The report also breaks down its findings into type of disability. Only 56 per cent of respondents with a physical disability found paid work after graduation, compared with 79 per cent of respondents with a visual disability. Mr. Chatoor says that specificity was an attempt to reflect the diversity within disabilities, to ensure that the data “reflects the lived experiences of people with all of those diverse types of experiences to make sure that we can develop more consistent and informed policy, because the meanings are different.”

Mx. Lyons-MacFarlane says those types of distinctions are well-meaning, but often unnecessary. They prefer to think of disability in terms of visible versus invisible, in part as a way to simplify things for everyone involved. “As soon as [the general public] see the stratification, [they think] ‘is it worth the time’?” Mx. Lyons-MacFarlane explains. “Invisible disabilities could then encompass those learning disabilities, mental health or autism, which is its own entity. Any sort of episodic disability.”

Mx. Lyons-MacFarlane also argues this could make the hiring process smoother for people with disabilities. Rather than detailing specific diagnoses and self-identifying with specific descriptors, people could just describe the accommodations they need.

Flawed baselines

According to Tanya Titchkosky, a professor of disability studies at the University of Toronto, the whole data set should be revamped. She says she’s frustrated with reports like this one, and previous iterations, that are based on flawed baselines of what “normal functioning” and “disabled functioning” look like. “The information itself is based on a really degrading, derogatory, unexamined conception of disability,” Dr. Titchkosky explains. She argues that while research like this is often well meaning, it can reinforce stereotypes and exclusionary policies, because the solutions proposed are still tailored to individual people, rather than a change in systemic or societal structures.

“They start with a conception of disability as an inability to function normally for a human being, and then they locate that in parts of the body. And then they measure that lack of functionality,” Dr. Titchkosky says. “That makes disability into a medical or health issue, and takes it away from our social relations … we put it into the individual as a way to not consider ‘well, what are we doing within the classroom or on the street or in the transportation system? [What are we doing that] makes people with impairments disabled?’”
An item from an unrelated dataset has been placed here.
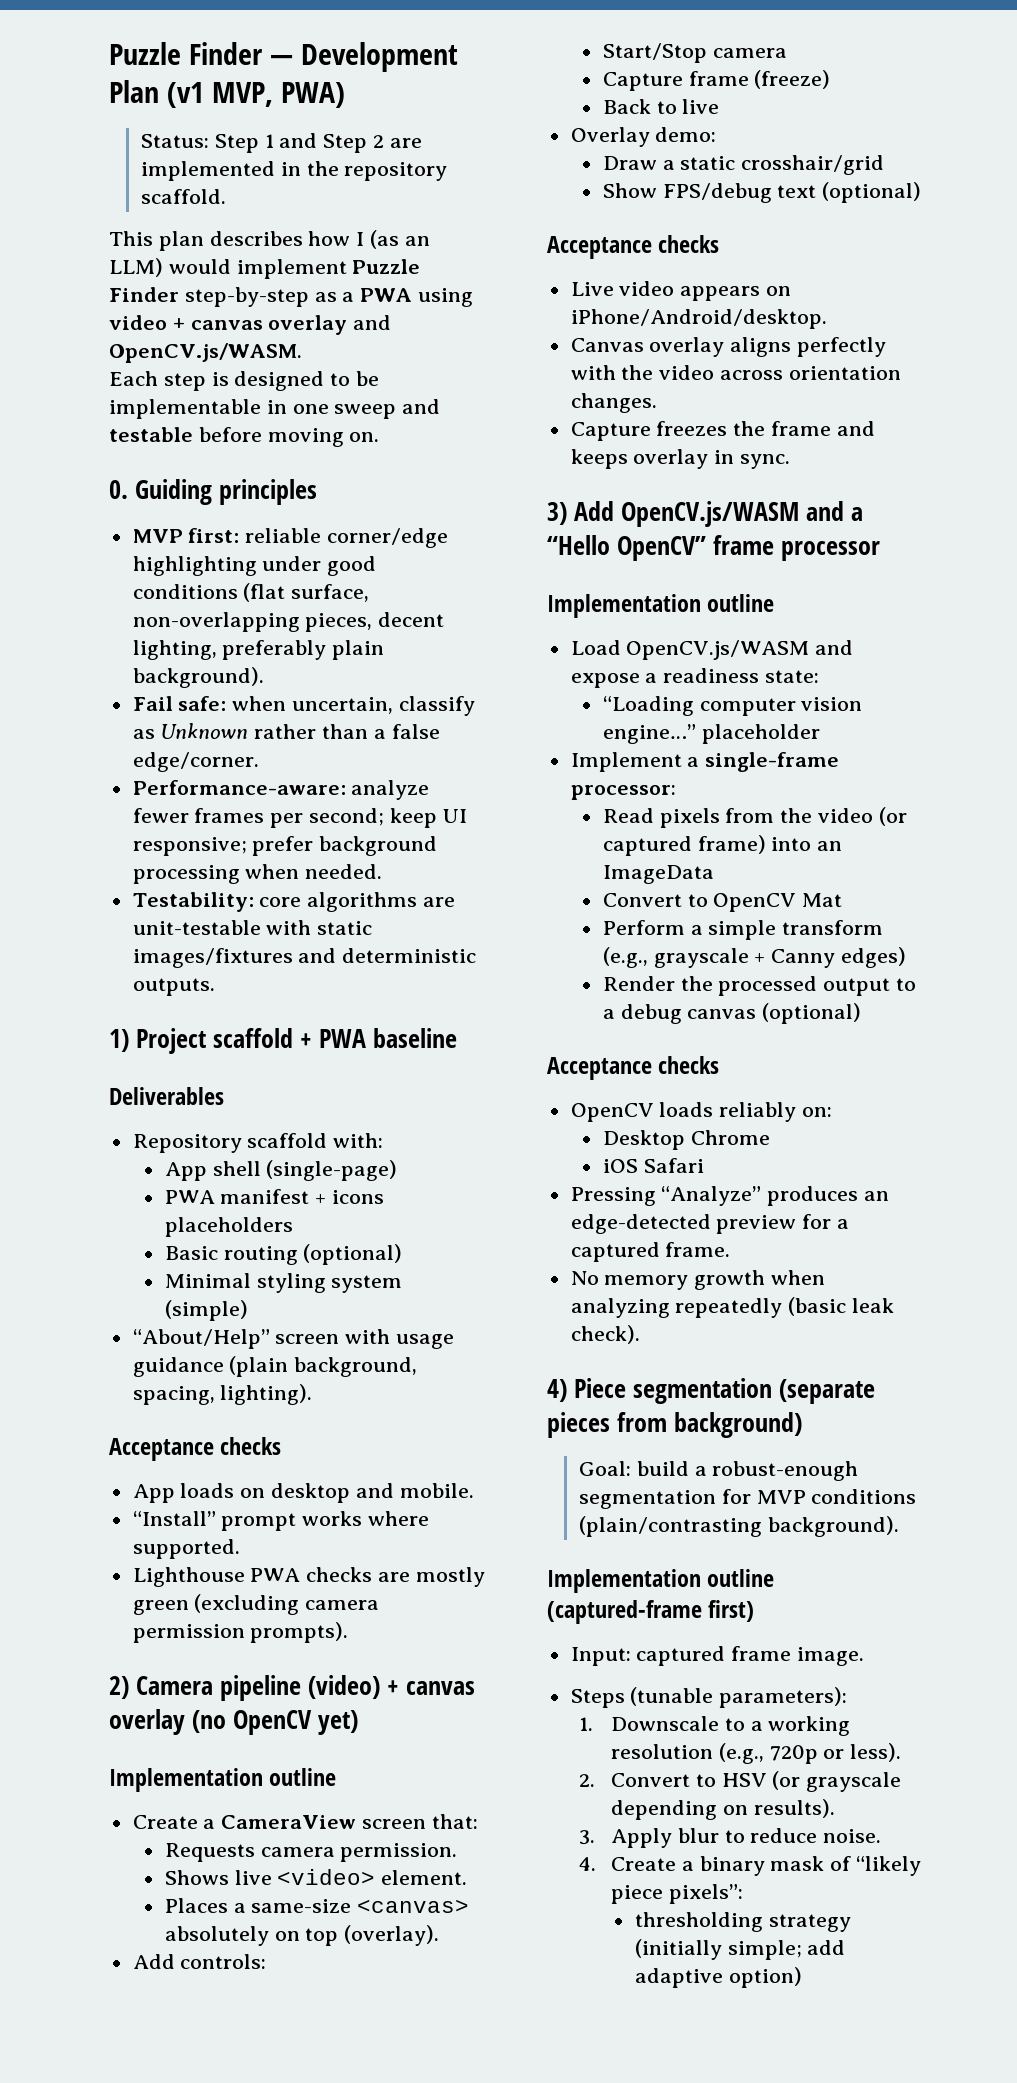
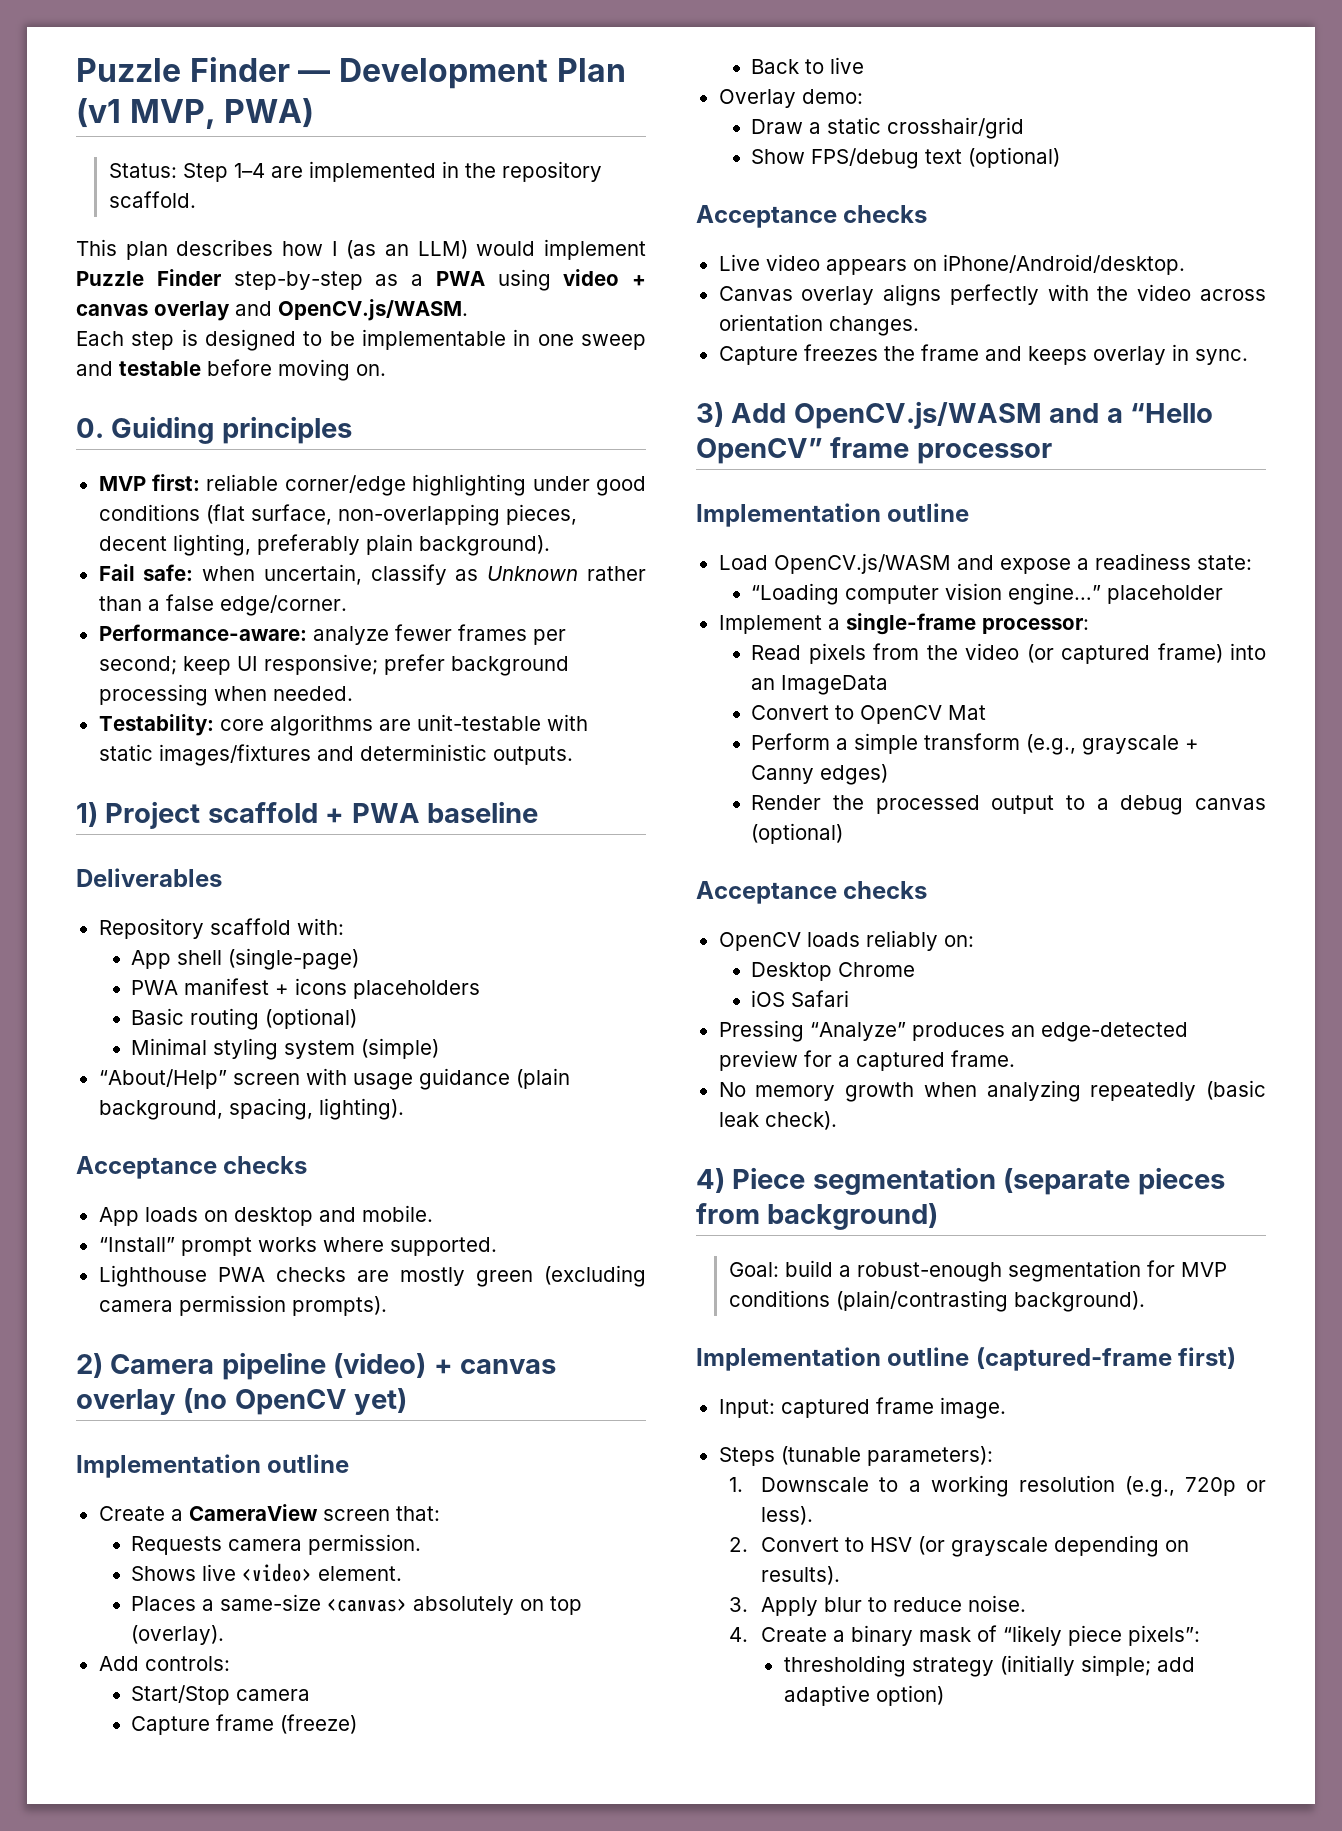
- Status: Step 1 and Step 2 are implemented in the repository scaffold.
+ Status: Step 1–4 are implemented in the repository scaffold.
So what to do with these findings? Mr. Chatoor has a variety of recommendations in the report. Most important, he says, is that schools look critically at their own programs, and root out the gaps within. “How do we know what’s working and what’s working best? I think this sector would really benefit from knowing that.”

Mr. Chatoor also recommends implementing Universal Design in Learning — a learning framework that assumes barriers to activities are inherent in the environment and works to proactively overcome them — in developing course materials. Mx. Lyons-MacFarlane agrees that UDL should be practiced widely, even out of classroom. “It will serve to regulate job markets, to open doors … to allow people who are neurodivergent to come across as very capable.” However, Dr. Titchkosky doesn’t recommend using this research at all, arguing that any solution it proposes stems from a flawed premise.

The report adds that the COVID-19 pandemic has also significantly affected postsecondary students and institutions, and it’s not yet clear what the long-term impacts might be for students with disabilities. It notes there is a “particular urgency” in data collection that will inform future policy decisions.